### [Exercise aim]
Repeat, word for word, every line from the line holding "[722,266,745,280] lift ->" through the final line of the entries below. Skip all pictures.
.....
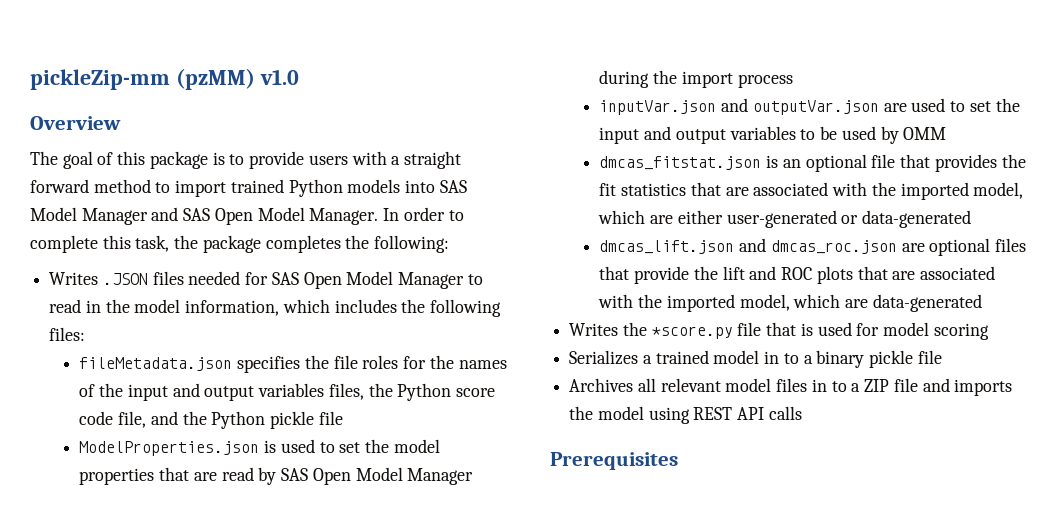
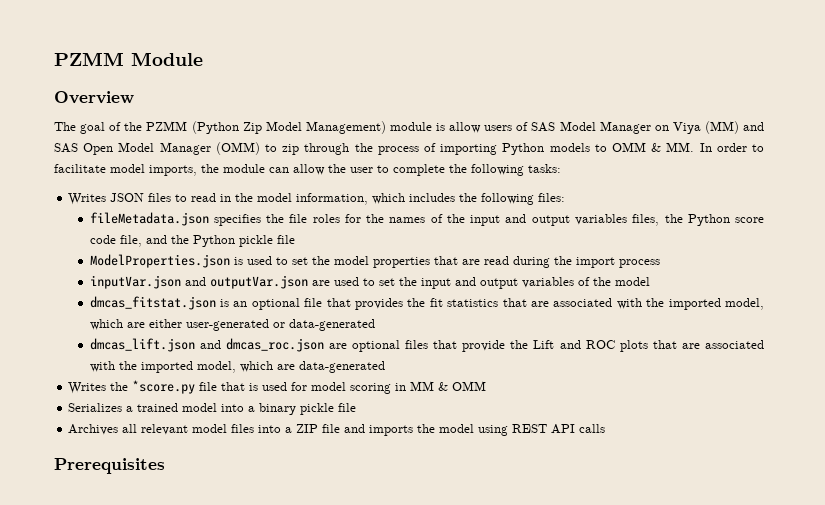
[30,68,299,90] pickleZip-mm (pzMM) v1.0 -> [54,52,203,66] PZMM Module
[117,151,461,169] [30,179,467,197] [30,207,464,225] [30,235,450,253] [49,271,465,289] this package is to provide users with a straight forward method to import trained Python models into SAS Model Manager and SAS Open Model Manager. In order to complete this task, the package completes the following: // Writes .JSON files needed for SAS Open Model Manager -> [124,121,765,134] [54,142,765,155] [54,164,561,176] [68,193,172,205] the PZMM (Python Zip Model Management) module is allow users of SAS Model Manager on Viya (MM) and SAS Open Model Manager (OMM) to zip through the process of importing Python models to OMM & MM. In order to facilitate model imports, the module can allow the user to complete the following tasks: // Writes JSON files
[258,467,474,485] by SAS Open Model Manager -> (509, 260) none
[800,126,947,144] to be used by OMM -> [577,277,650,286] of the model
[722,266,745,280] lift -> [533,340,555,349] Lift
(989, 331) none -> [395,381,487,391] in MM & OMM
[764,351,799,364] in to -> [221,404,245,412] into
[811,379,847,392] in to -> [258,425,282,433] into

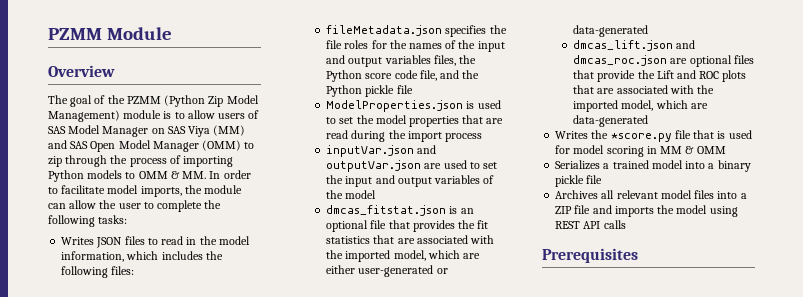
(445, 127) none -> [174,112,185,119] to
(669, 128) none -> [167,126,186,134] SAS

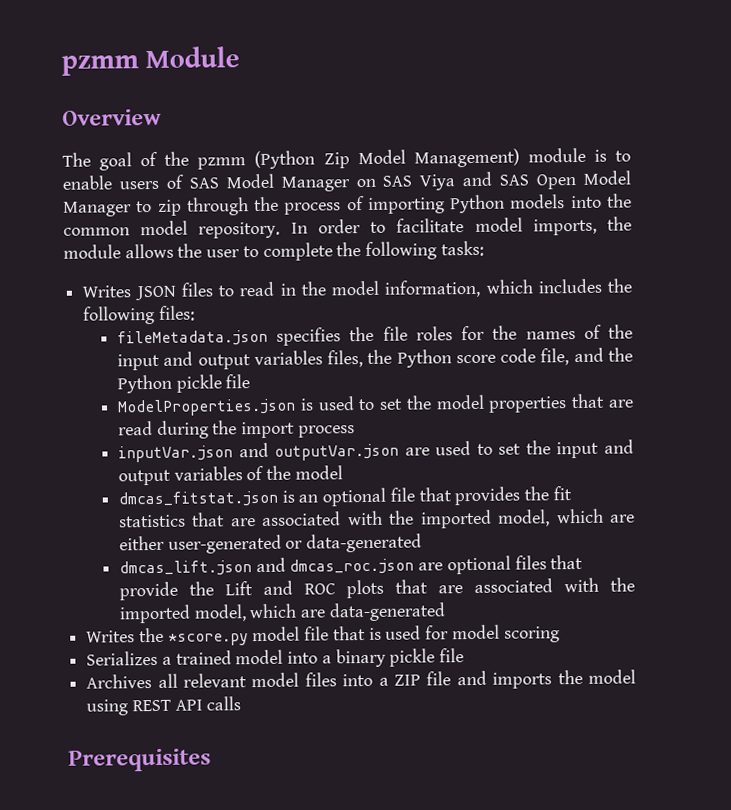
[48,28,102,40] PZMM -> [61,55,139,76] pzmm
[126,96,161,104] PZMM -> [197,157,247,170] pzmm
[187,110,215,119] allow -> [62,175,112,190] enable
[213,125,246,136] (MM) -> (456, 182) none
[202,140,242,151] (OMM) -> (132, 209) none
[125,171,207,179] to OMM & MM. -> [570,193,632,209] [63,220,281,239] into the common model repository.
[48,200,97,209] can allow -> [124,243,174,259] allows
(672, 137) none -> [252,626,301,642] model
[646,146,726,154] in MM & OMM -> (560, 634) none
.....
### [Exercise response]
[722,266,745,280] lift -> [533,340,555,349] Lift
(989, 331) none -> [395,381,487,391] in MM & OMM
[764,351,799,364] in to -> [221,404,245,412] into
[811,379,847,392] in to -> [258,425,282,433] into

(445, 127) none -> [174,112,185,119] to
(669, 128) none -> [167,126,186,134] SAS

[48,28,102,40] PZMM -> [61,55,139,76] pzmm
[126,96,161,104] PZMM -> [197,157,247,170] pzmm
[187,110,215,119] allow -> [62,175,112,190] enable
[213,125,246,136] (MM) -> (456, 182) none
[202,140,242,151] (OMM) -> (132, 209) none
[125,171,207,179] to OMM & MM. -> [570,193,632,209] [63,220,281,239] into the common model repository.
[48,200,97,209] can allow -> [124,243,174,259] allows
(672, 137) none -> [252,626,301,642] model
[646,146,726,154] in MM & OMM -> (560, 634) none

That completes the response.